# Компьютерные технологии > СОФТ (SOFT) > Мультимедиа >  MusReporter - все о музыкантах: история, альбомы, фото...

## WebsiTeam

Несколько месяцев назад выкладывал здесь свою программу FreeDBGrabber. За это время ее так изменил, что поменял название на MusReporter и решил для ее обсуждения создать новую ветку.
В этот раз программа находит информацию с серверов discogs.com, last.fm и amazon.com.

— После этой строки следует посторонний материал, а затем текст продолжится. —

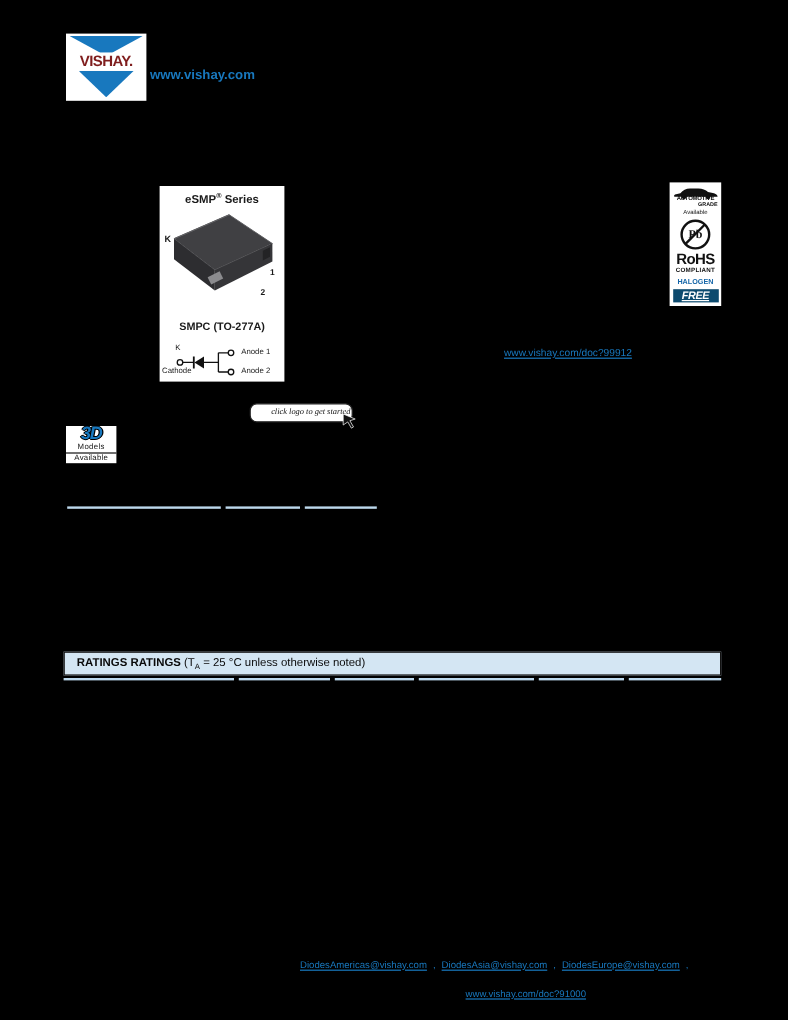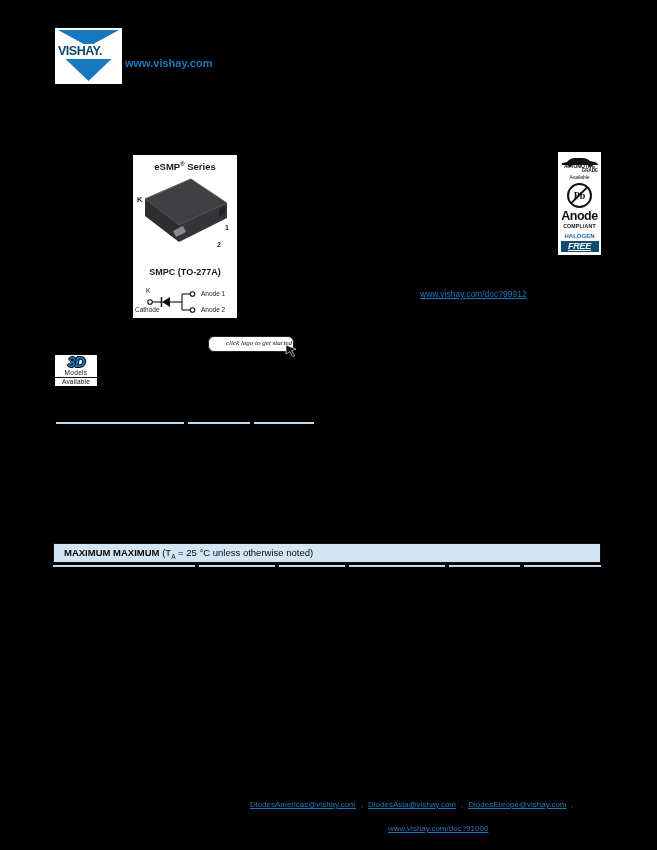--- a/index.html
+++ b/index.html
@@ -14,8 +14,8 @@
   .vishay-logo { left:55px; top:28px; width:67px; height:56px; background:#fff; padding:2px 3px; }
   .logo-tri-top { width:61px; height:14px; background:#1878be;
     clip-path:polygon(0 0,100% 0,58% 100%,42% 100%); }
-  .logo-word { font-size:12.5px; font-weight:bold; color:#0c4a6e; letter-spacing:-0.5px;
-    line-height:14px; }
+  .logo-word { font-size:12.5px; font-weight:bold; color:#7f1d1d; letter-spacing:-0.5px;
+    text-align:center; line-height:14px; }
   .logo-tri-bottom { width:46px; height:22px; margin:1px auto 0; background:#1878be;
     clip-path:polygon(0 0,100% 0,50% 100%); }
   .site-link { left:125px; top:57px; font-size:11px; font-weight:bold; color:#1878be; text-decoration:none; }

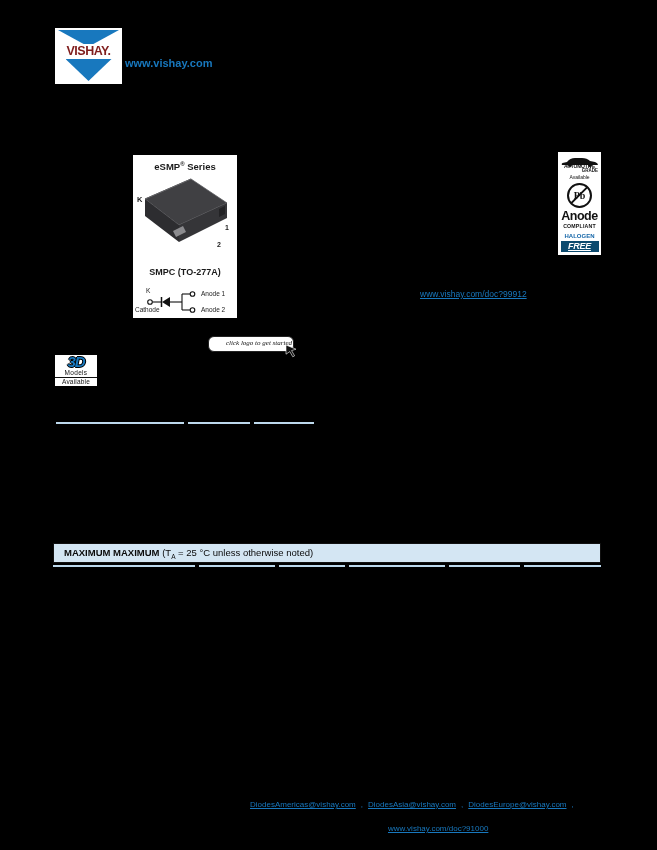--- a/index.html
+++ b/index.html
@@ -150,7 +150,7 @@
       <span>Pb</span>
       <div class="pb-slash"></div>
     </div>
-    <div class="rohs">Anode</div>
+    <div class="rohs">RoHS</div>
     <div class="compliant">COMPLIANT</div>
     <div class="halogen">HALOGEN</div>
     <div class="free">FREE</div>

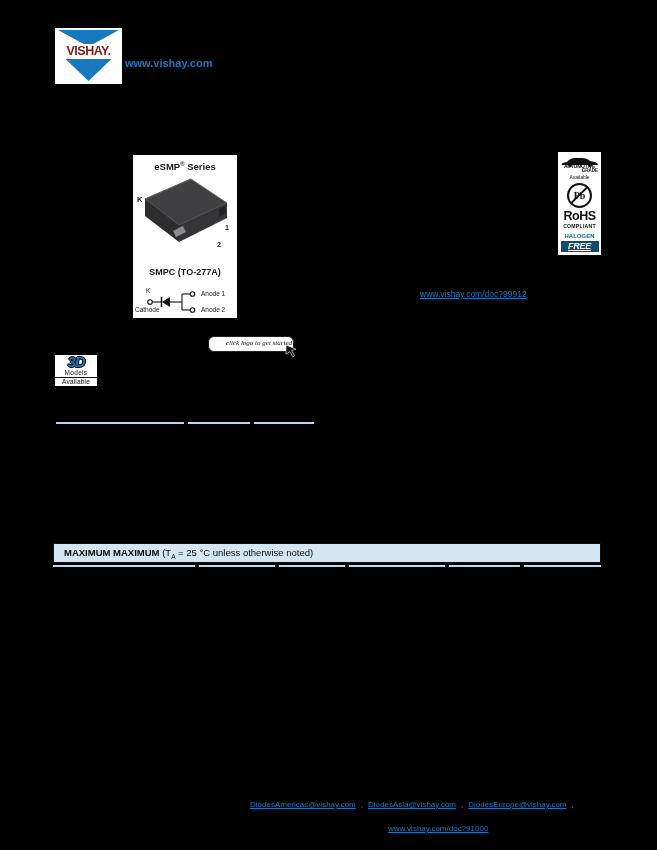--- a/index.html
+++ b/index.html
@@ -176,7 +176,7 @@
   <div class="abs hint" style="left:254px;top:422px;width:60px;"></div>
 
   <div class="abs sec sec-max">
-    <span class="b">MAXIMUM MAXIMUM </span><span>(T</span><sub>A</sub><span> = 25 °C unless otherwise noted)</span>
+    <span class="b">RATINGS RATINGS </span><span>(T</span><sub>A</sub><span> = 25 °C unless otherwise noted)</span>
   </div>
   <div class="abs hint" style="left:53px;top:565px;width:142px;"></div>
   <div class="abs hint" style="left:199px;top:565px;width:76px;"></div>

Соответственно программа выдает помимо списка релизов еще и коверы альбомов, дополнительную информацию (например, кто участвовал в записи альбомов) а также:
- список лучших альбомов и лучших песен;
- список музыкантов, играющих в похожем стиле (что для меня, наверное, наиболее важно);
- биографию музыкантов;
- кучу фотографий;
- оффсайты музыкантов и многое другое.
Вот скриншот:



Кроме этого реализовал экспорт найденной инфы в html-формат. В результате получаются практически готовые каталоги - сайты. Пока тестировал прогу, сделал для пробы несколько десятков таких сайтов. Список можно посмотреть здесь.

Программа бесплатная. Скачать программу (версия 0.93) можно  отсюда (1,65 Мб).
Как начать работу с ней, можно посмотреть здесь.

----------


## WebsiTeam

Наконец то выложил новую версию - 0.95



- при просмотре похожих исполнителей выводится не только фотка, но и биография музыканта;
- добавил поддержку скинов;
- улучшен поиск музыкантов по ключевой фразе, т.е., например, если по слову "Зинчук" ничего не нашлось, то будет искать по "Виктор Зинчук"; 
- добавлена возможность прервать поиск информации в любой момент;
- добавлена функция объединения информации по артистам (для этого нужно мышкой перетащить одного артиста на другого);
- куча мелких доработок.
Кроме того, улучшил плагин для экспорта каталога. Помимо экспорта в формат HTML (что, по сути является генерацией сайта), еще экспортирует в формат CHM, где все находится в одном файлике. Там же улучшил работу с цветовыми схемами, несколько схем для примера добавил в дистриб.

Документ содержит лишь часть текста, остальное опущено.